▶ What to work on: After locating the line that contains "subtotal: 790.23 -> 711.87" in the data below, set down exactly that line and each one after it through the line that contains "total: 717.84 -> 636.34", and nothing more.

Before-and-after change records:
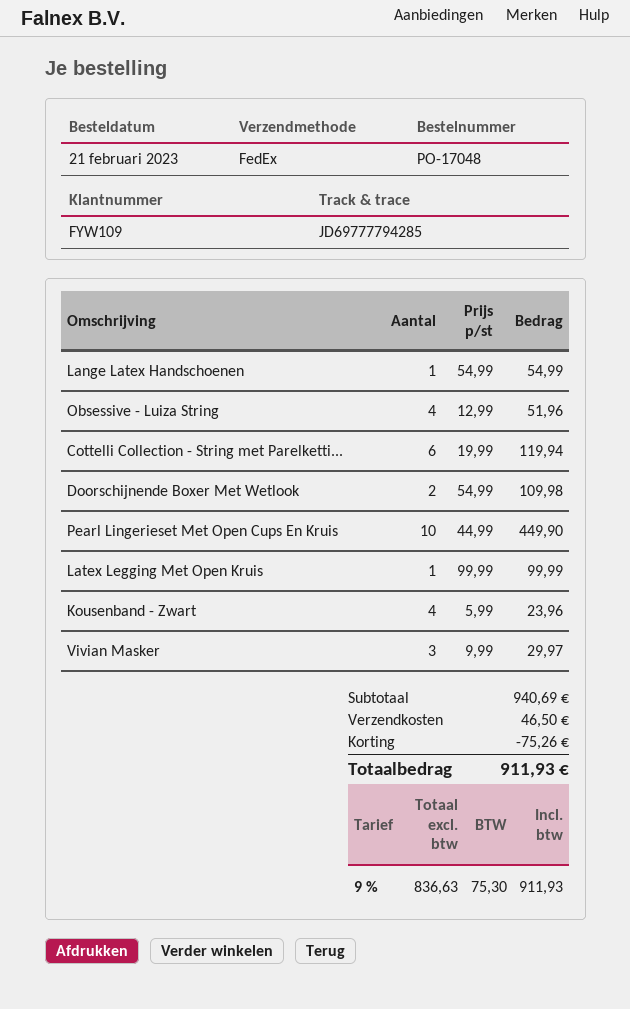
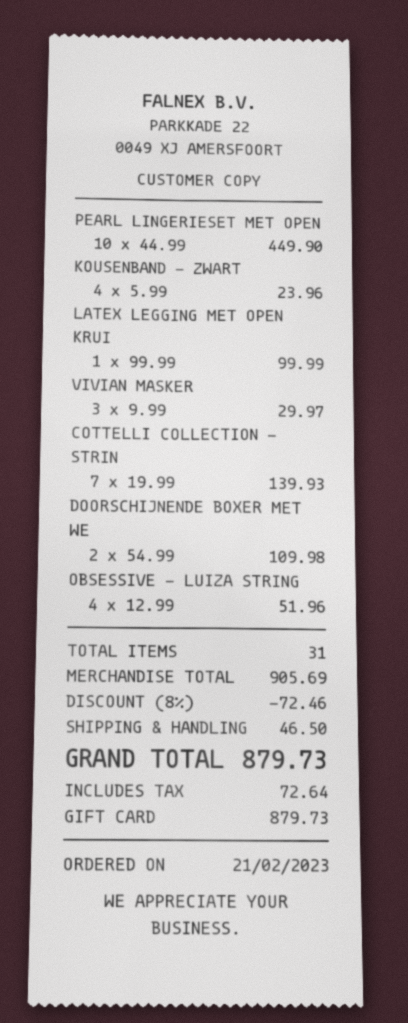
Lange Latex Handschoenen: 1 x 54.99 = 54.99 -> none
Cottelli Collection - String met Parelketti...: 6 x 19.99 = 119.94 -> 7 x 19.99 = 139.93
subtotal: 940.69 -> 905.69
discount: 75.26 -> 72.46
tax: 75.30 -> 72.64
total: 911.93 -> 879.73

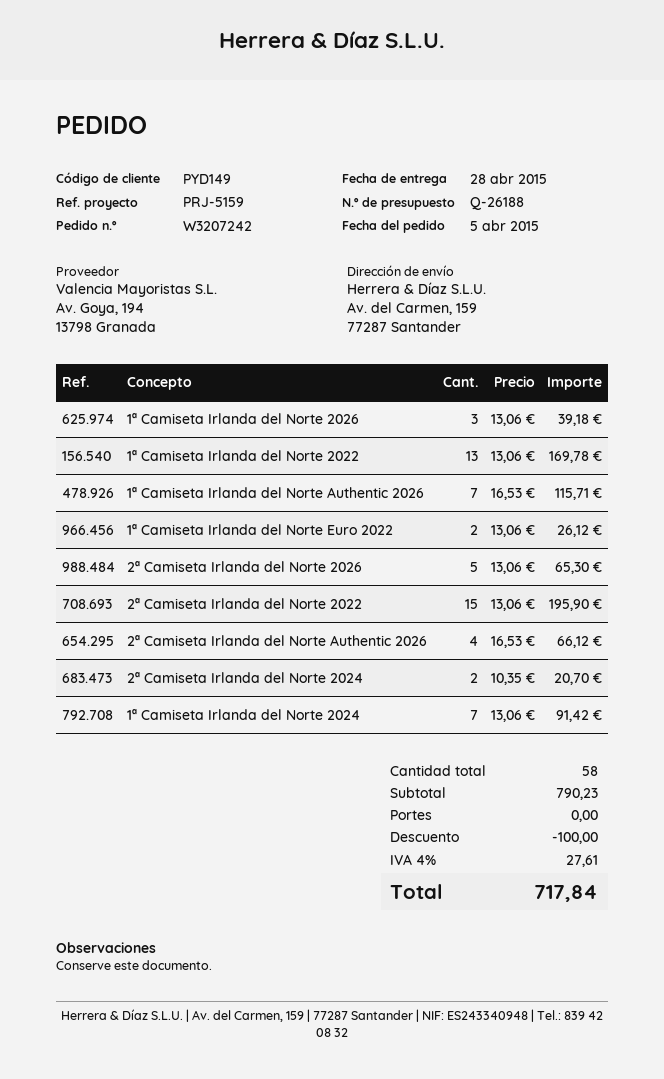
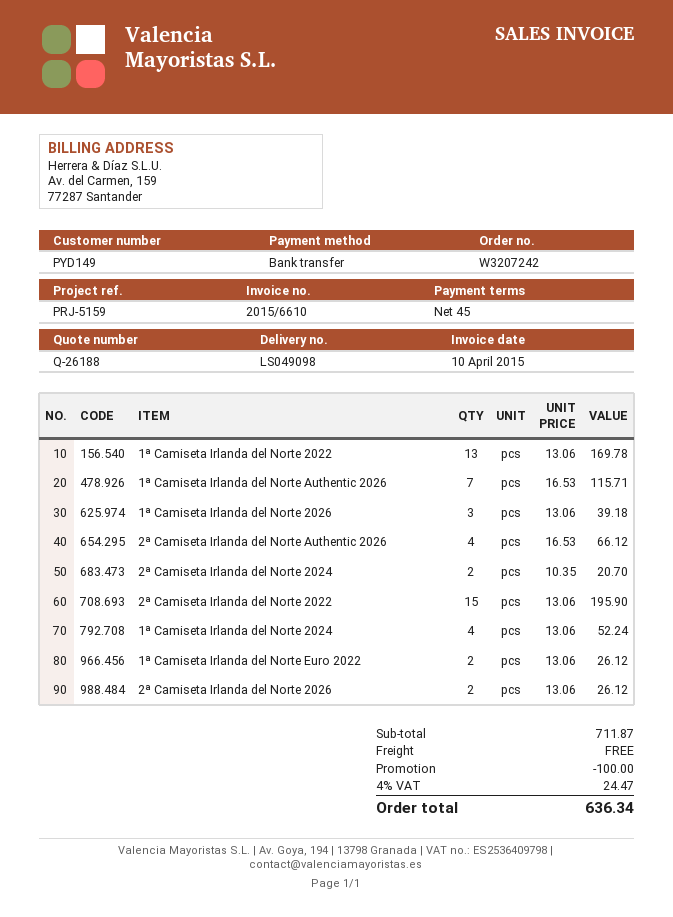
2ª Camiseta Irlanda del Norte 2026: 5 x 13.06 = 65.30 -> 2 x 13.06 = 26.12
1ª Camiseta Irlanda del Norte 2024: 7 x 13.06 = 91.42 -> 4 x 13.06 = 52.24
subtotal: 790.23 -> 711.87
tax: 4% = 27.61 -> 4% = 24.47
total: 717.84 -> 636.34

---

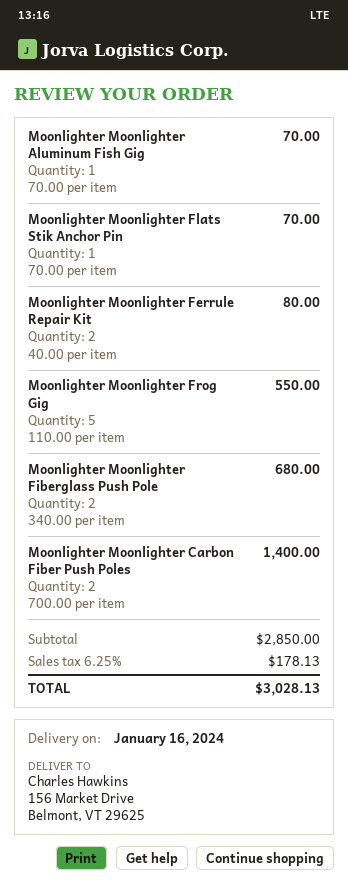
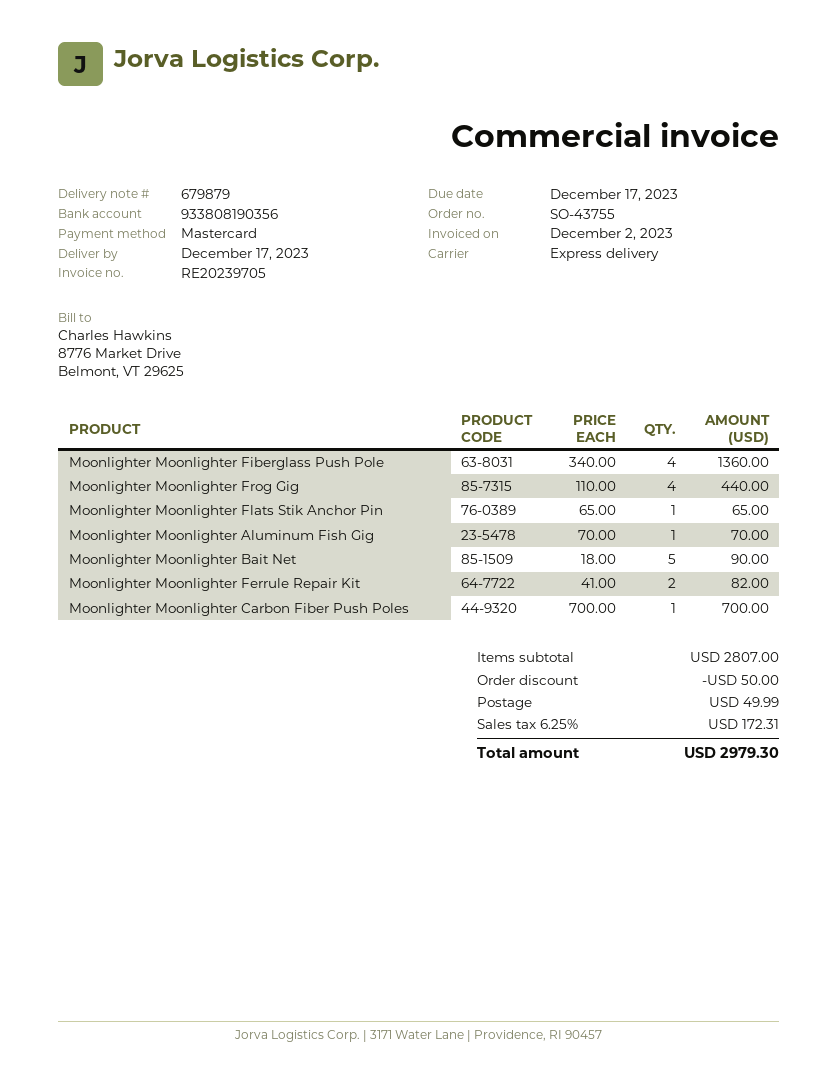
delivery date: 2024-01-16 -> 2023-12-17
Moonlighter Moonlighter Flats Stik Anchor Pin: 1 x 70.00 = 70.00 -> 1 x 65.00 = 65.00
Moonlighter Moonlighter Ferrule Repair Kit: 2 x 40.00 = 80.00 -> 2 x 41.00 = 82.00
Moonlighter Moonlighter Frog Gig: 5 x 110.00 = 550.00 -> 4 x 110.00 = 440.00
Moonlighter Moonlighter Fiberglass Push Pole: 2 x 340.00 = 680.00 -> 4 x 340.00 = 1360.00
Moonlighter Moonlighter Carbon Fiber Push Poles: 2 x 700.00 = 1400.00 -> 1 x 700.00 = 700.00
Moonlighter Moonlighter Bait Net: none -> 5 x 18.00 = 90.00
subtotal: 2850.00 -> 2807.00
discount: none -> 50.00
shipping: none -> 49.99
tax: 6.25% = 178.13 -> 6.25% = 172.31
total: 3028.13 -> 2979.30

==

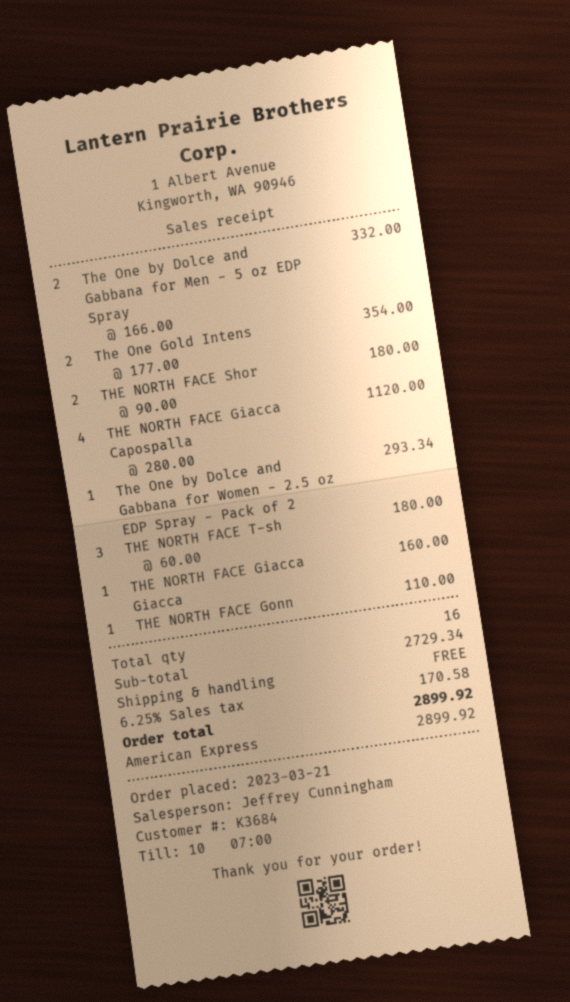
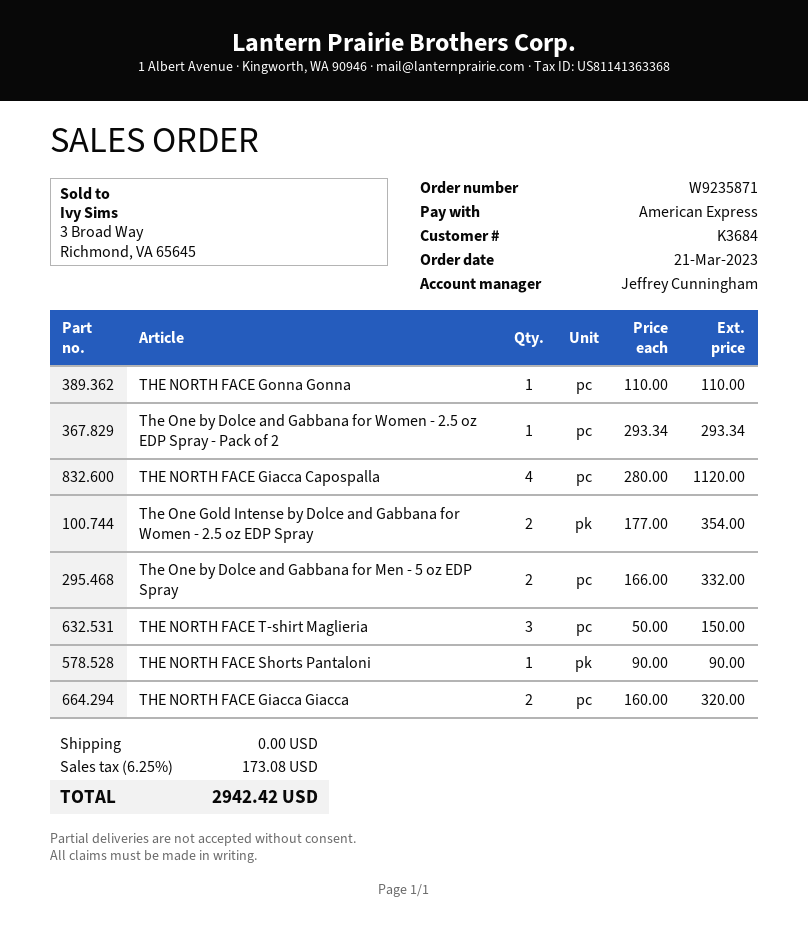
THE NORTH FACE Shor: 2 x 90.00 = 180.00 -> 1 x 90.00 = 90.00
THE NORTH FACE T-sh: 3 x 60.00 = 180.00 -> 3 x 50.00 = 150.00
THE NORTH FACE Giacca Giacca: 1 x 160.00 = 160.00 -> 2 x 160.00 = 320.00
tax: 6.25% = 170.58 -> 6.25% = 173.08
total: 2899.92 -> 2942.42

▶ Result of this task:
subtotal: 790.23 -> 711.87
tax: 4% = 27.61 -> 4% = 24.47
total: 717.84 -> 636.34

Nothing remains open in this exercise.